Small Talk- Fast Einseitig

Jasmin Arcticwolf

von Jasmin Arcticwolf

Story

Will ich ihm etwas erzählen? Er ist mein Vater, also hat er eigentlich ein Recht darauf, oder? Ich will nicht, dass er denkt, ich wäre unhöflich oder zickig … Aber wie soll ich mit ihm reden? Es wird wie immer laufen. Ich werde anfangen zu stottern oder Dinge sagen, die ihm nicht gefallen. Oder ich fange an zu weinen … oder zu schreien. Schweigen ist besser. Tut keinem weh. Ich tue keinem weh, glaube ich zumindest. Ich lege meine Hände auf den Tisch und kratze mit der Rechten über den Handrücken meiner Linken. Der sanfte Schmerz beruhigt, während ich weiterhin den Blickkontakt mit meinem Vater vermeide. Ich höre, wie Steph etwas sagt und aufsteht. Ich blicke auf und als ich sehe wie sie in Richtung Toilette davon geht, spüre ich Panik in mir aufsteigen. Mein Blick zuckt zu meinem Vater, der mich schweigend betrachtet. Er hat seinen rechten Unterarm auf den Tisch gelegt, dabei stützt er sein Kinn auf die Hand seines linken Arms. Als er bemerkt, dass ich ihn ansehe, lächelt er und lässt seinen linken Arm sinken. „Wie war der Flug?“

„Wie war der Flug?“, frage ich in der Hoffnung die wenig persönliche Frage würde etwas zu ihrer Entspannung beitragen. Tut sie nicht. Ihre Augen zuckten zwischen mir und der Richtung, in welche Steph verschwunden ist, hektisch hin und her. Ich blicke auf ihre Hände, sehe wie sie sich immer wieder über ihre Linke kratzt. Ich seufzte leise und lege meine Hand auf ihre. Ich spüre, wie sie sich verkrampft, ziehe meine Hand aber nicht zurück, sondern streiche mit dem Daumen über ihren Handrücken. „Sobald wir zu Hause sind, darfst du dich auf dein Zimmer verziehen und solange verstecken wie du willst, versprochen. Na ja, vielleicht versteckst du dich ja keine zwei Wochen, aber du hast Zeit. So viel Zeit wie du benötigst bis du bereit bist“, ich zögere kurz „dass wir einander kennenlernen.“ Ich warte auf eine Reaktion. Irgendeine.

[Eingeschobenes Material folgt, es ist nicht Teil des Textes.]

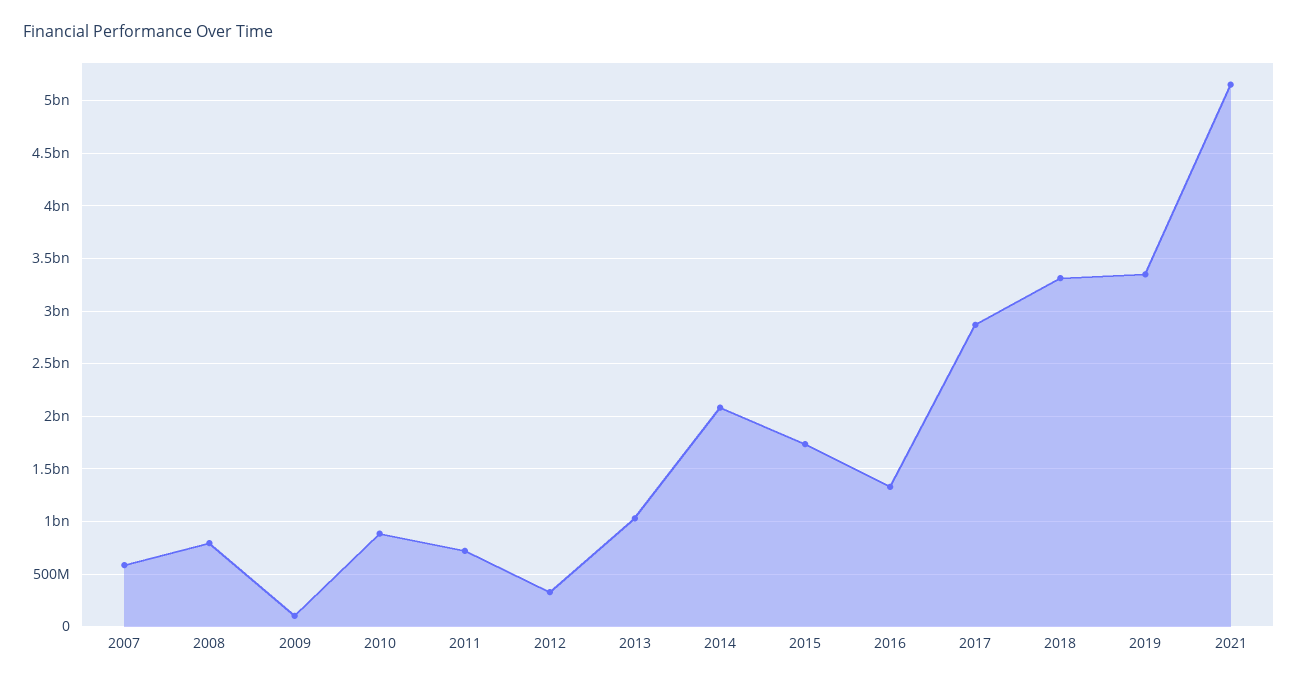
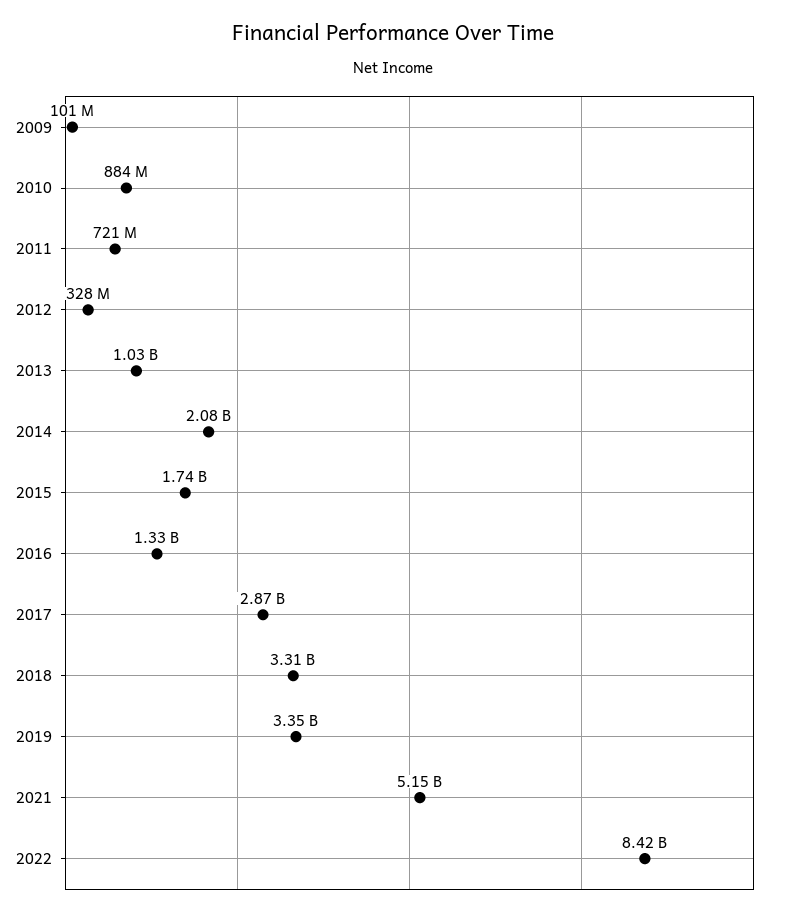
2007: 600000000 -> none
2008: 800000000 -> none
2022: none -> 8420000000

Aber es kommt keine, also ziehe ich meine Hand zurück bevor ich hinzufüge: „Im Moment reichen mir Ein-Wort-Antworten.“ Ich lächle sie an, auch wenn sie ihren Blick auf ihre Hände gerichtet hält. Es verstreichen weitere Sekunden, in denen sie schweigt. Der Kellner kommt und bringt unsere Getränke. Lucia hat während der Bestellung kein Wort gesagt, aber ich habe ihr ein Wasser mitbestellt, welches ich nun zu ihr herüberschiebe. Sie hebt abrupt den Kopf. „Gut. Der Flug war gut.“ Dann senkt sie ihren Blick auf das Wasser. Ich nicke. „Das ist schön. Hast du Musik gehört?“ Ich sehe, wie sie zögert und ein paar tiefe Atemzüge nimmt, bevor sie antwortet: „Geschlafen.“ Das Wort nuschelt sie, doch ich verstehe sie trotzdem. „Verstehe. Zwei Ja-Nein-Fragen.“ Sie nickt. „Hattest du Angst?“ Sie nickt wieder. „Und hast du Angst?“ Lucia presst ihre Lippen zusammen, ballt ihre Fäuste. Mehr brauche ich nicht zu sehen, um ihre Antwort zu kennen. Ich lehne mich zurück, um ihr etwas Abstand zu gewähren. Steph kommt zurück und nimmt sofort das Gespräch vom Flughafen wieder auf. Wenige Zeit später steht Lucia auf, um auf die Toilette zu gehen. 10 Minuten werden zu 20 und 20 zu 30. Ich seufzte tief und blicke auf mein Teller, auf welchem ich die Hälfte für Lucia übrig gelassen habe. „Holen Sie bitte Lucia? Ich zahle und wir treffen uns dann am Auto.“ Steph nickt und macht sich auf in Richtung Toilette. Ich zahle und lasse meine Reste einpacken, bevor ich zum Ausgang gehe. Das wird schon, sage ich mir gedanklich und öffne die Tür.